Losing proposition

If you feel the urge to get into an argument, you should remember that there are only two possibilities about the viewpoint you choose to argue. Either you are right, or you are wrong.

If you are wrong, you stand to lose. First of all, you will irritate the person you are arguing with, and, since you are wrong, you will probably be proven wrong in the argument. Your adversary will consider you foolish, at the very least.

If you are right, you still stand to lose. Despite the fact that you are right, you still will irritate the person you are arguing with, and because you are right, you may be able to prove your adversary wrong in the argument. Your adversary will feel foolish, at the very least.

The only conclusion is that there is no proper way to argue. In either case, you will irritate your adversary, and one of you will end up looking like a fool. Whether you are right or wrong, arguing with someone is a losing proposition.


How to turn a disagreement into a feud

1. Be sure to develop and maintain a healthy fear of conflict, letting your own
feelings build up so you are in an explosive frame of mind.

2. If you must state your concerns, be as vague and general as possible. Then the other person cannot do anything practical to change the situation.

3. Assume you know all the facts and you are totally right. The use of a clinching Bible verse is helpful. Speak prophetically for truth and justice; do most of the talking.

4. With a touch of defiance, announce your willingness to talk with anyone who wishes to discuss the problem with you. But do not take steps to initiate such conversation.

5. Latch tenaciously onto whatever evidence you can find that shows the other person is merely jealous of you.

6. Judge the motivation of the other party on any previous experience that showed failure or unkindness. Keep track of any angry words.

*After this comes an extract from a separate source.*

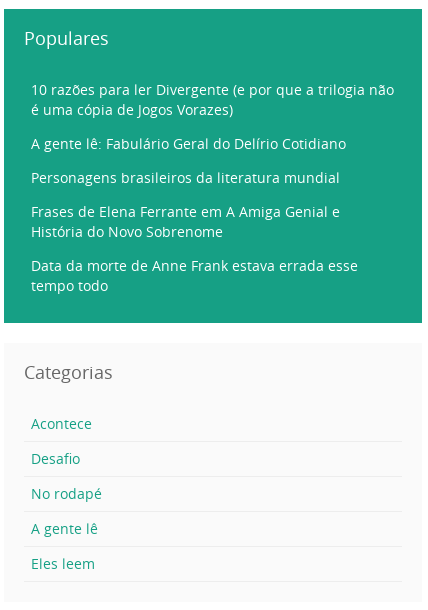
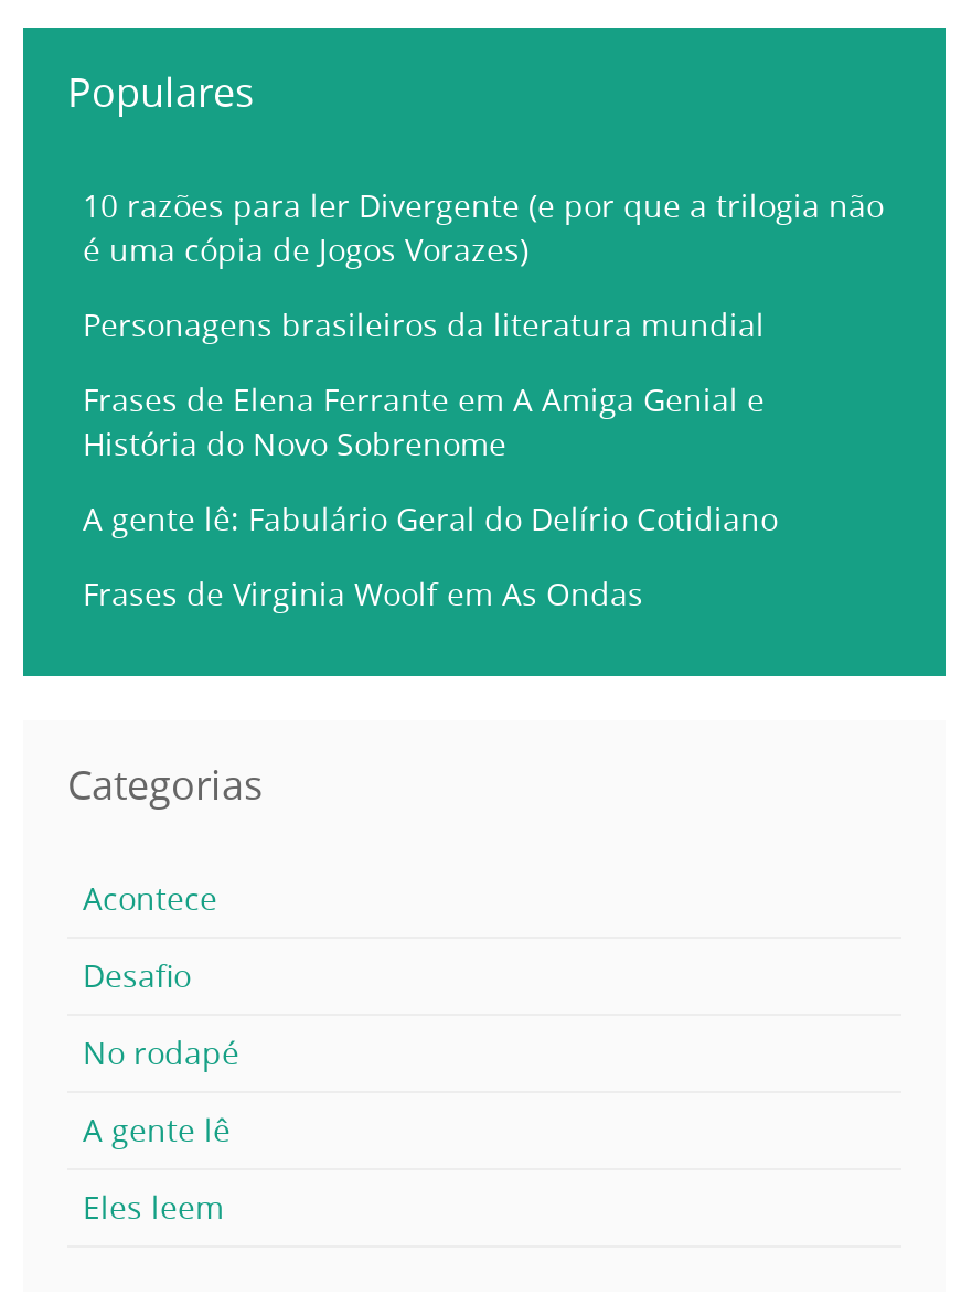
moved [31,134,346,153] -> [83,497,778,539]: A gente lê: Fabulário Geral do Delírio Cotidiano
[31,256,358,295] Data da morte de Anne Frank estava errada esse | tempo todo -> [83,572,643,614] Frases de Virginia Woolf em As Ondas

7. If the discussion should, alas, become serious, view the issue as a win/lose struggle. Avoid possible solutions and go for total victory and unconditional surrender. Don’t get too many options on the table.

8. Pass the buck! If you are about to get cornered into a solution, indicate you are without power to settle; you need your partner, spouse, bank, whatever.

— Ron Kraybill


A horse can’t kick

A horse can’t pull while kicking.
This fact we merely mention.
And he can’t kick while pulling,
Which is our chief contention.

Let’s imitate the good old horse
And lead a life that’s fitting;
Just pull an honest load, and then
There’ll be no time for kicking.

— author unknown


Quotes

“Big shots are only little shots who keep shooting.” — Christopher Morley

“Debate is the death of conversation.” — Emil Ludwig

Ever notice that when a fellow says he agrees with you in principle, he’s invariably getting ready to argue with you? — source unknown

“The foolish and the dead alone never change their opinions.” — James Russell Lowell

“Those who never retract their opinions love themselves more than they love truth.” — Joseph Joubert

“The best way I know of to win an argument is to start by being in the right.” — Lord Hailsham

“Behind every argument is someone’s ignorance.” — Louis D. Brandeis (US Supreme Court justice from Kentucky)

The most important thing in an argument, next to being right, is to leave an escape hatch for your opponent, so that he can gracefully swing over to your side without too much apparent loss of face.  — Sydney J. Harris, Field Newspaper Syndicate.

Any argument has two sides, and they’re usually married to each other. — source unknown


The old stage

Two men who lived in a small village got into a terrible dispute that they could not resolve. So they decided to talk to the town sage. The first man went to the sage’s home and told his version of what happened. When he finished, the sage said, “You’re absolutely right.” The next night, the second man called on the sage and told his side of the story. The sage responded, “You’re absolutely right.” Afterward, the sage’s wife scolded her husband. “Those men told you two different stories and you told them they were absolutely right. That’s impossible — they can’t both be absolutely right.” The sage turned to his wife and said, “You’re absolutely right.”


Two people and a fence

Once upon a time there were two people, each standing on opposite sides of a tall fence made of wood. They can’t see each other, nor really anything of what’s on the other side.

One decides he wants the fence down so he can what’s over there. So he begins to push the fence over.

Now on the opposite side, the other person thought that the fence offered at least a semblance of protection. When he sees the fence falling over on him, he starts to push back with all his might to save the fence from falling.

Now, who will win? Normally, one would expect that supposing both had equal strength, then the one with the most endurance or sheer will power would be the victor.

And if they are not? Wouldn’t the weaker ask for help from someone else on their side?

If a person helps, do they know what is going on? They may just be passing by and are helping so as the one doesn’t get hurt. No matter which way the fence falls, it is going to hurt someone and possibly crush whatever else they can not see.